Please count the lines of the listing below in which "control" occurs, and reply with the number only.
════════════════
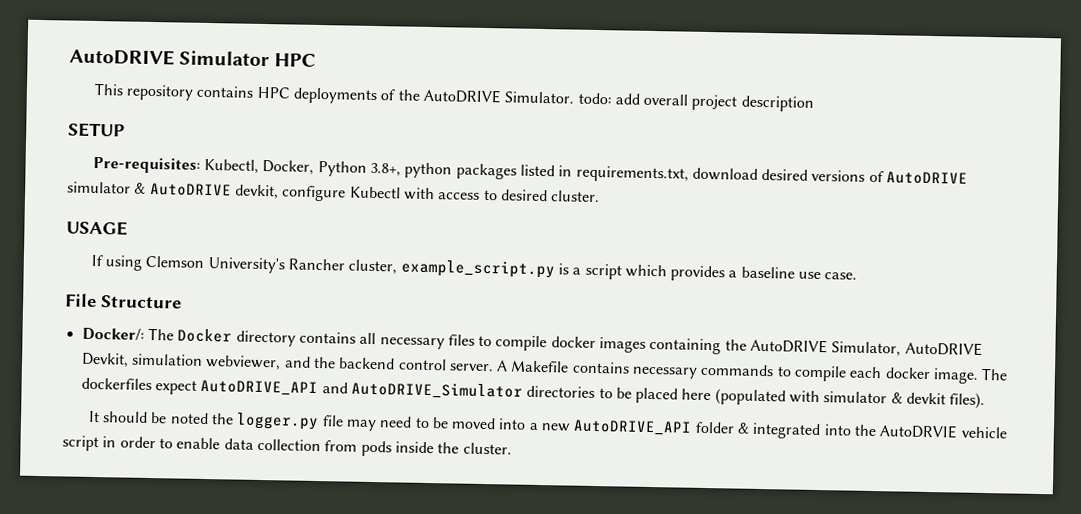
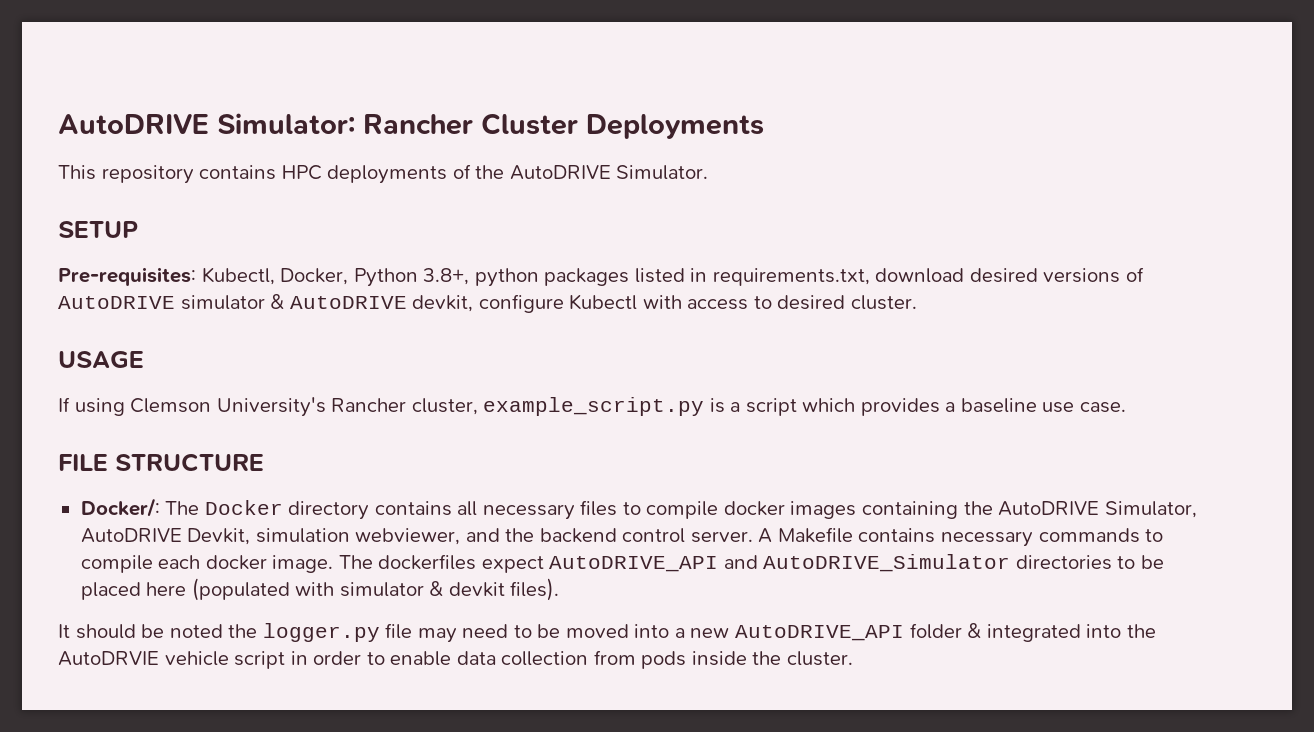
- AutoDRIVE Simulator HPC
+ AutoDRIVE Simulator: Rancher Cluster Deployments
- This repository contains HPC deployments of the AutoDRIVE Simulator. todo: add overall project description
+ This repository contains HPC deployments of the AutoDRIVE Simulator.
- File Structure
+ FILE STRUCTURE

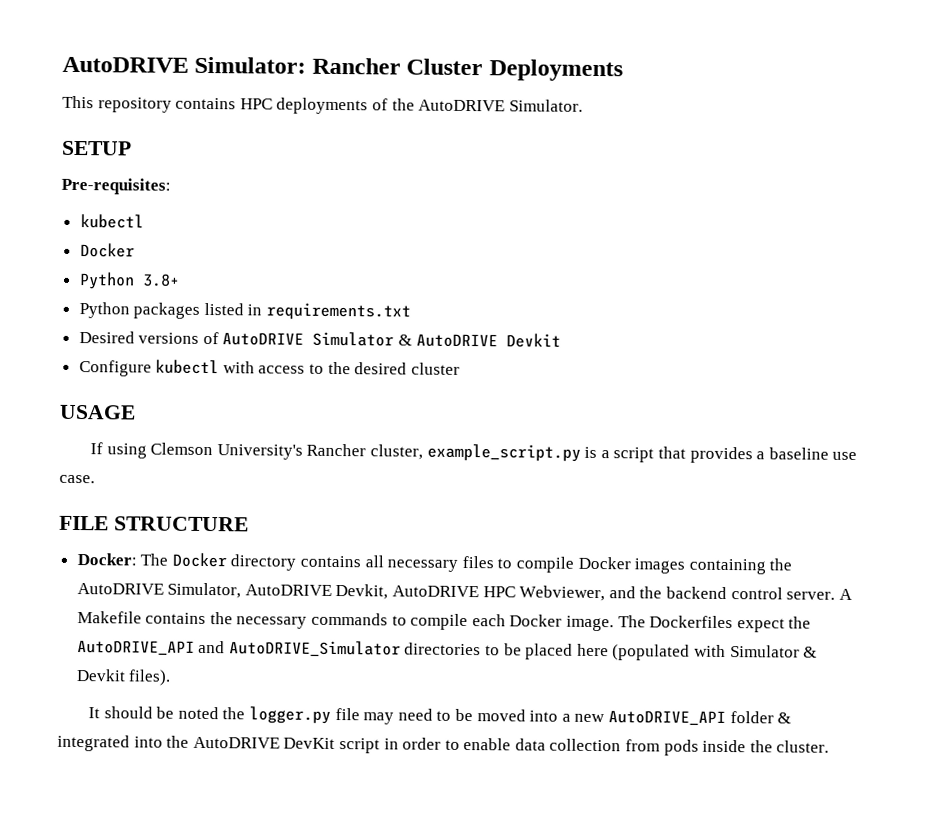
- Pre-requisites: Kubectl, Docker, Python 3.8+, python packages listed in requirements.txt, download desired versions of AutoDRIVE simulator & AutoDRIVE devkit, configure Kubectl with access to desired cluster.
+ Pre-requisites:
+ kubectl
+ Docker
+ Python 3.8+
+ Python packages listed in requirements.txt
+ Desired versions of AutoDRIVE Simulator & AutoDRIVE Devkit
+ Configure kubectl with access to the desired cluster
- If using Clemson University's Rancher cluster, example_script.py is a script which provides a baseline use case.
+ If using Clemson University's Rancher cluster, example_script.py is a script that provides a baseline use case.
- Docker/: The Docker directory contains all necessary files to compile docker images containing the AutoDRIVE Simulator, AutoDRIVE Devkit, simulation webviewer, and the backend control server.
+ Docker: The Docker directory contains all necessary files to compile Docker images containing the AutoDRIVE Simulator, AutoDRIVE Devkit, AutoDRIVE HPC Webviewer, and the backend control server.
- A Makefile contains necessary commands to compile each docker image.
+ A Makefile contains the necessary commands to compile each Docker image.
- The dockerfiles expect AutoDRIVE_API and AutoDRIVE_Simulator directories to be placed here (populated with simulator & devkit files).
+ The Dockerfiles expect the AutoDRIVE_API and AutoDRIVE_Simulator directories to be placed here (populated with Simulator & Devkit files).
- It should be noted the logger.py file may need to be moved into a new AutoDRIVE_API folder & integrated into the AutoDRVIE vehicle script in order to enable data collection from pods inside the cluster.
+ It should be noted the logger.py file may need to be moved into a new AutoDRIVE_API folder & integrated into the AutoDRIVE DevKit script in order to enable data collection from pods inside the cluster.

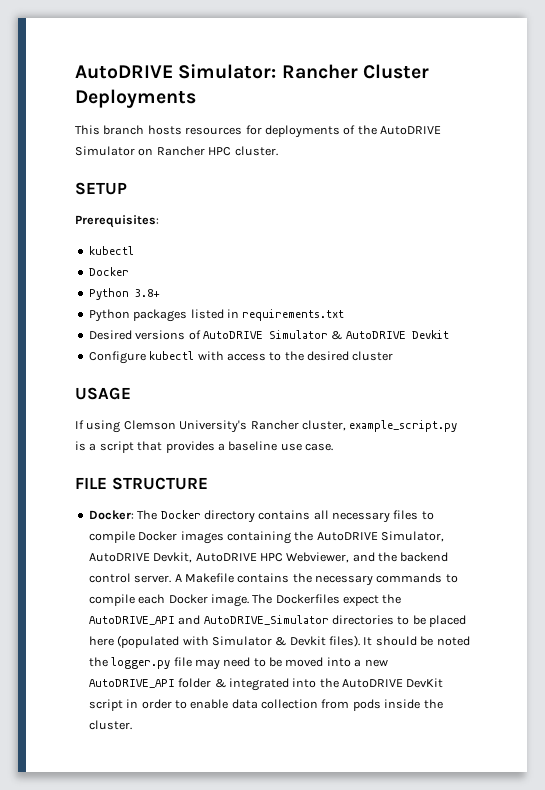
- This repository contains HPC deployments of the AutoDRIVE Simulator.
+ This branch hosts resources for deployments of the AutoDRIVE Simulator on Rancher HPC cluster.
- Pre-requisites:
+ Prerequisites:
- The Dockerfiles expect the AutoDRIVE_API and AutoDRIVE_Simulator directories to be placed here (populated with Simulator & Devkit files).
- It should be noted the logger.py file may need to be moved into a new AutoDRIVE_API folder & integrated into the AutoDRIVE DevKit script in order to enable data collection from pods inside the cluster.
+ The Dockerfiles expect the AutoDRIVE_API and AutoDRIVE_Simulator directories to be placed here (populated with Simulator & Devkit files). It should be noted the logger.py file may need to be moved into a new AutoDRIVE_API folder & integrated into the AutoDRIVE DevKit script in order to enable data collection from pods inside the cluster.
════════════════
Response box ->
2